Bayou Bubba Read online




  Bayou Bubba

  Sam Cheever

  Electric Prose Publications

  Copyright © 2020 by Sam Cheever

  All rights reserved.

  No part of this book may be reproduced in any form or by any electronic or mechanical means, including information storage and retrieval systems, without written permission from the author, except for the use of brief quotations in a book review.

  Contents

  Stay in Touch

  Chapter 1

  Chapter 2

  Chapter 3

  Chapter 4

  Chapter 5

  Chapter 6

  Chapter 7

  Chapter 8

  Chapter 9

  Chapter 10

  Chapter 11

  Read More Mischance & Calamity Mysteries

  Bubba Dub Dub

  Also by Sam Cheever

  About the Author

  Praise for Sam Cheeveer

  Sam Cheever creates some of the best characters you could ever find in the pages of a book.

  SensualReads.com

  Ms.

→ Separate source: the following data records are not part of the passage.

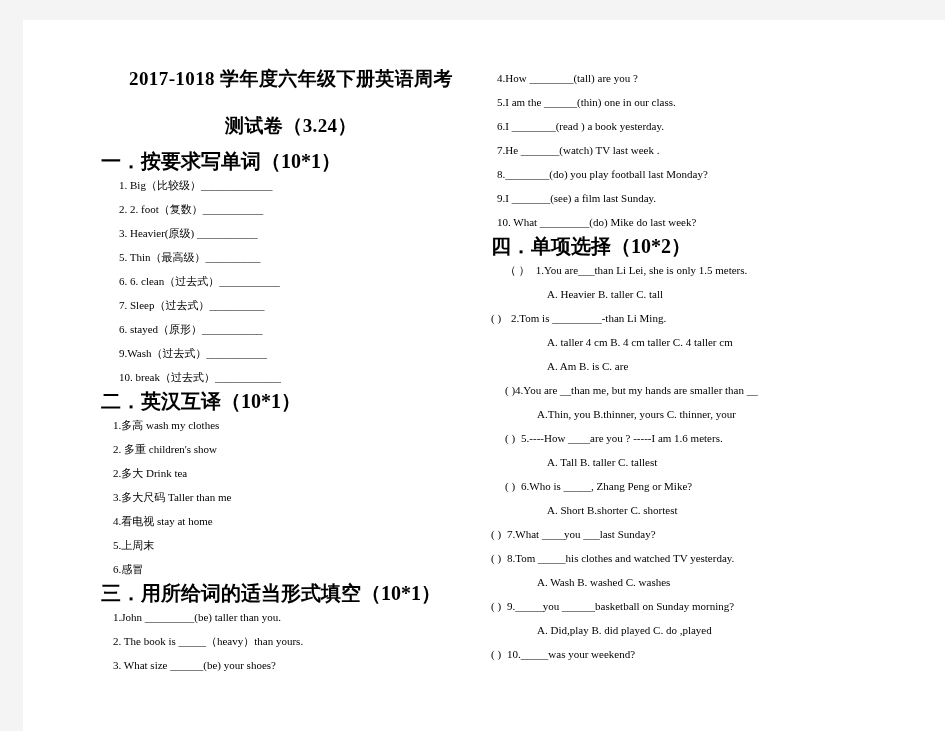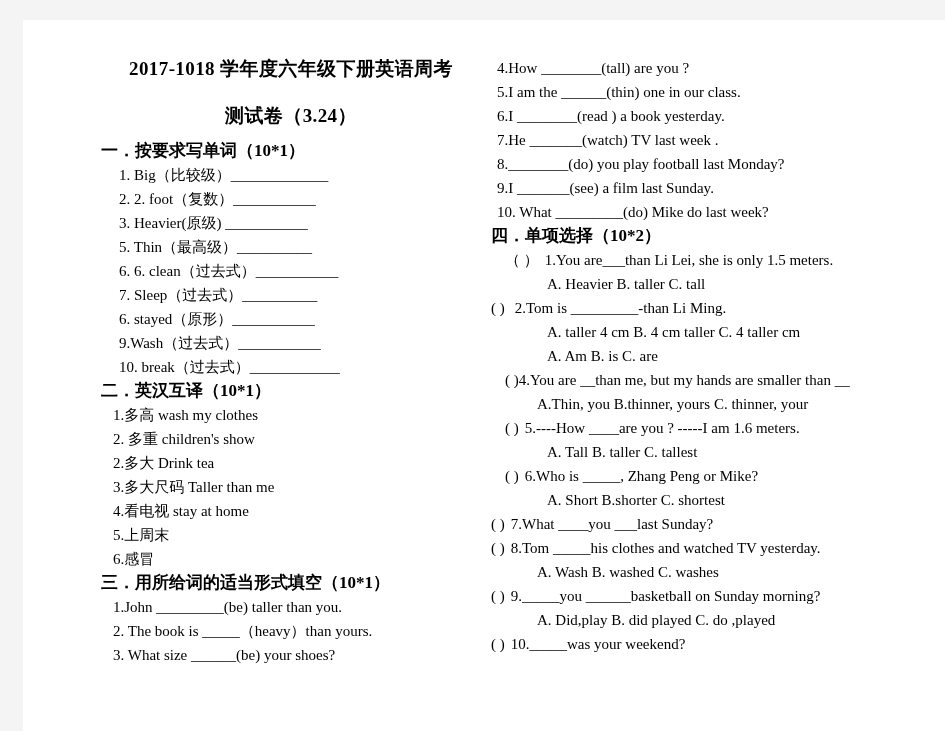"2017-1018 学年度六年级下册英语周考" .col { top: 0 -> 10px }
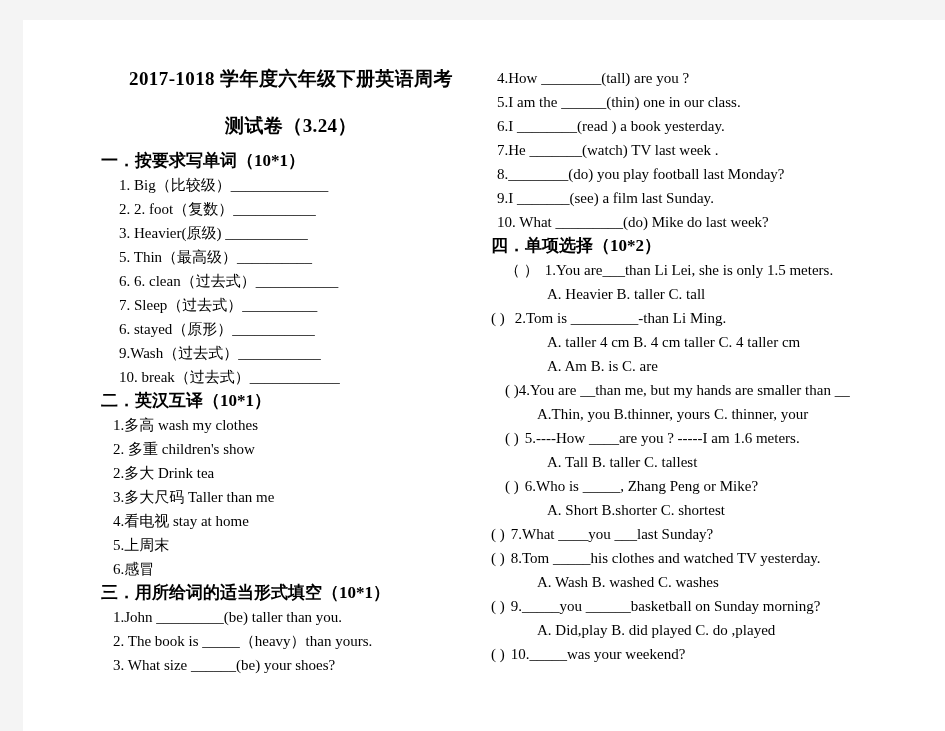"4.How ________(tall) are you ?" .line { font-size: 15px -> 11px }
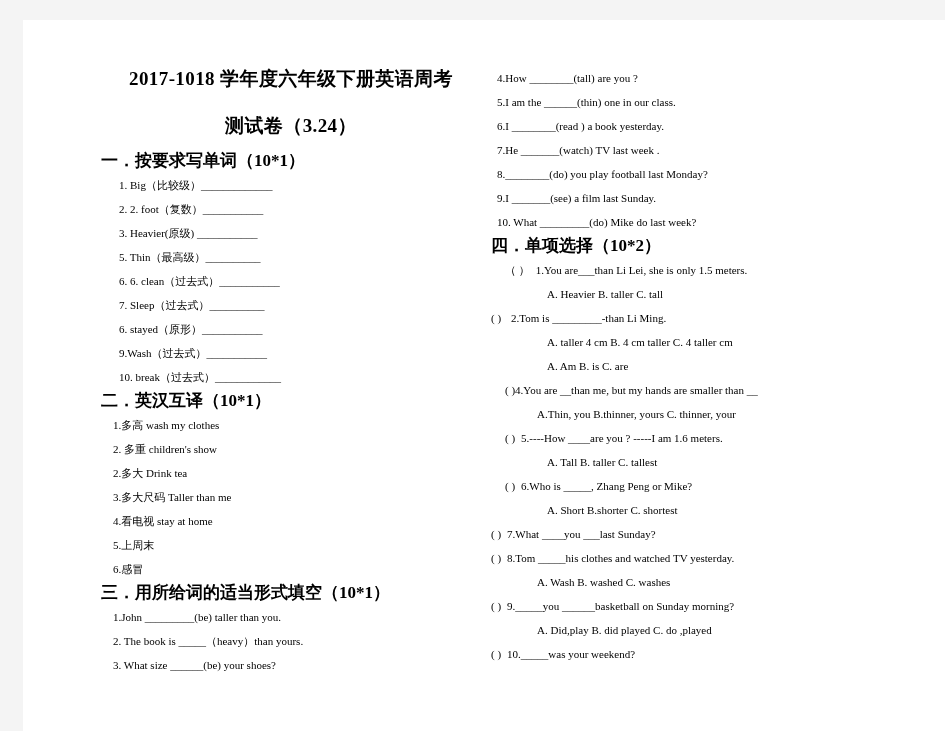"一．按要求写单词（10*1）" .sec-head { font-size: 17px -> 20px }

Cheever writes with class, humor and lots of fun while weaving an excellent story.

  The Romance Studio

  * * *

  Where Miss Chance finds Cal Amity

  * * *

  Miss Felicity Chance’s father is missing, and her delectable PI Calford Amity thinks he’s found him. Together, they follow a trail of gold coins and secrets to Bent, Alabama, where a homeless guy named Bayou Bubba has turned up dead with an alligator tooth in his hand and a gold coin between his teeth. Unfortunately, the fish have been at poor Bubba, and it’s really hard to figure out if he’s Felonius Chance III or just a random stranger.

  Is poor dead Bubba Miss Chance’s misplaced father? Or will she be disappointed yet again? More importantly, will the mystery of his disappearance suck her down into the bogs of the Bayou, and ruin her favorite purse?

  Stay in Touch

  I don’t give away a lot of books. But I value my readers and, to show it, I’m gifting you a copy of a fun novella just for signing up for my newsletter!

  * * *

  SIGN UP HERE!

  1

  I looked at the name on my cell phone and cringed. In the months since I’d decided to hire a private investigator to find my long-lost skunk of a dad, it had been an up and down roller coaster ride of emotions.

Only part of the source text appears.